►

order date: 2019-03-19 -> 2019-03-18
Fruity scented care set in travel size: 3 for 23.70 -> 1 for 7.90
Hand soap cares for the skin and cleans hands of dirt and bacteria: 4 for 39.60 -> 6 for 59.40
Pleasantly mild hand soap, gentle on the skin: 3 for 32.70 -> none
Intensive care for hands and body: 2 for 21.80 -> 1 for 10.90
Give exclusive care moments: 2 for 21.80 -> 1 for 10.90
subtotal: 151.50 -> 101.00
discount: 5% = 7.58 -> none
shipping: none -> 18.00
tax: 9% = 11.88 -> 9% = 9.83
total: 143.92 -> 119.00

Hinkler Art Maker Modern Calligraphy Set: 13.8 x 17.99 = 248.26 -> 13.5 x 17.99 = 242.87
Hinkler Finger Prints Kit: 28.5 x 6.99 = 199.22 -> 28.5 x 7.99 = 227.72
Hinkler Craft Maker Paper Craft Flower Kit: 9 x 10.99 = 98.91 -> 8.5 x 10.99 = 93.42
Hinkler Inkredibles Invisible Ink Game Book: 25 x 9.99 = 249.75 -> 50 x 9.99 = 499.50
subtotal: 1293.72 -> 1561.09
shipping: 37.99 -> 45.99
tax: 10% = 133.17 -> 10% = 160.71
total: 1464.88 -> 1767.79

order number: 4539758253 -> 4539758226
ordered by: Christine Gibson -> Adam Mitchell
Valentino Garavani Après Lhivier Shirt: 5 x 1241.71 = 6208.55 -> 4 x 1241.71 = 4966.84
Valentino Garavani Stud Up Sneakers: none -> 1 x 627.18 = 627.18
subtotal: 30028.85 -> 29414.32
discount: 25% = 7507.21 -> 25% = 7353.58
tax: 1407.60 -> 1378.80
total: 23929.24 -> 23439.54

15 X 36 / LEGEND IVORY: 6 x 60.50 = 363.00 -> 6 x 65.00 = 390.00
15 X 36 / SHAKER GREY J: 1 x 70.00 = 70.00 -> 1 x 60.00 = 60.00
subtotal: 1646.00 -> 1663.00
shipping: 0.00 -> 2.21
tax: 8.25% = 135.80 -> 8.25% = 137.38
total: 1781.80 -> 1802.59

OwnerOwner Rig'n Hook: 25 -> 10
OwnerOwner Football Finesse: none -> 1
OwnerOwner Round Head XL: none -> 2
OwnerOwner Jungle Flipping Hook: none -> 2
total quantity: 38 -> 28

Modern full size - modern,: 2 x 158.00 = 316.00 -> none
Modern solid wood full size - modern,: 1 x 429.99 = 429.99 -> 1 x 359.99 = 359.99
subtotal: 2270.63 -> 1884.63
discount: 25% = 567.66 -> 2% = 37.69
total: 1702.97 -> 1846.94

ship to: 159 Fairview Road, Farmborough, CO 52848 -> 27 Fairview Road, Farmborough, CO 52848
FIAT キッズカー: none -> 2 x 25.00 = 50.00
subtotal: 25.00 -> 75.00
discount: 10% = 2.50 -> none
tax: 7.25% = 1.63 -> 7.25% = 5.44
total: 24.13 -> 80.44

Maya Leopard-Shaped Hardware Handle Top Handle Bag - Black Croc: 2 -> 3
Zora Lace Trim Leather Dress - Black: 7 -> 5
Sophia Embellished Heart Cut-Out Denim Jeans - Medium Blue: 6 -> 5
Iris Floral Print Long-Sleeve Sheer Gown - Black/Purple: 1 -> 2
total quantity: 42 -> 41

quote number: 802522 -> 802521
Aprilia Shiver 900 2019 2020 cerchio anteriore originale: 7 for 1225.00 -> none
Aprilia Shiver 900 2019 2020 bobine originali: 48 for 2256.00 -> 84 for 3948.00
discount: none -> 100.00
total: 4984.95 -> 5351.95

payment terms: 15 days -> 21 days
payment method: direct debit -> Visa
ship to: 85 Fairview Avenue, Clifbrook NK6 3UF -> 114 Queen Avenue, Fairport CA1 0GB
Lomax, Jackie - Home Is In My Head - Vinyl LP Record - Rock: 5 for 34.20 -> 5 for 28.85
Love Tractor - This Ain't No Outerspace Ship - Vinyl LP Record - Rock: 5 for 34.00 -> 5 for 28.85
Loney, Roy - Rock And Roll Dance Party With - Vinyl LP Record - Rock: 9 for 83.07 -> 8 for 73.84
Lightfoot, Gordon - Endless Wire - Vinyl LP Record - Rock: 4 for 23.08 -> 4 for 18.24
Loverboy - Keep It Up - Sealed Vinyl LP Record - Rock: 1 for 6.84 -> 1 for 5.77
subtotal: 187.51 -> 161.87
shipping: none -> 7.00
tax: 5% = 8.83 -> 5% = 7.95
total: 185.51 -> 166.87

◄

Given the data above, transcribe exactly the lines from the one containing "OwnerOwner Rig'n Hook: 25 -> 10" down to the one containing "tax: 7.25% = 1.63 -> 7.25% = 5.44", and no others.

OwnerOwner Rig'n Hook: 25 -> 10
OwnerOwner Football Finesse: none -> 1
OwnerOwner Round Head XL: none -> 2
OwnerOwner Jungle Flipping Hook: none -> 2
total quantity: 38 -> 28

Modern full size - modern,: 2 x 158.00 = 316.00 -> none
Modern solid wood full size - modern,: 1 x 429.99 = 429.99 -> 1 x 359.99 = 359.99
subtotal: 2270.63 -> 1884.63
discount: 25% = 567.66 -> 2% = 37.69
total: 1702.97 -> 1846.94

ship to: 159 Fairview Road, Farmborough, CO 52848 -> 27 Fairview Road, Farmborough, CO 52848
FIAT キッズカー: none -> 2 x 25.00 = 50.00
subtotal: 25.00 -> 75.00
discount: 10% = 2.50 -> none
tax: 7.25% = 1.63 -> 7.25% = 5.44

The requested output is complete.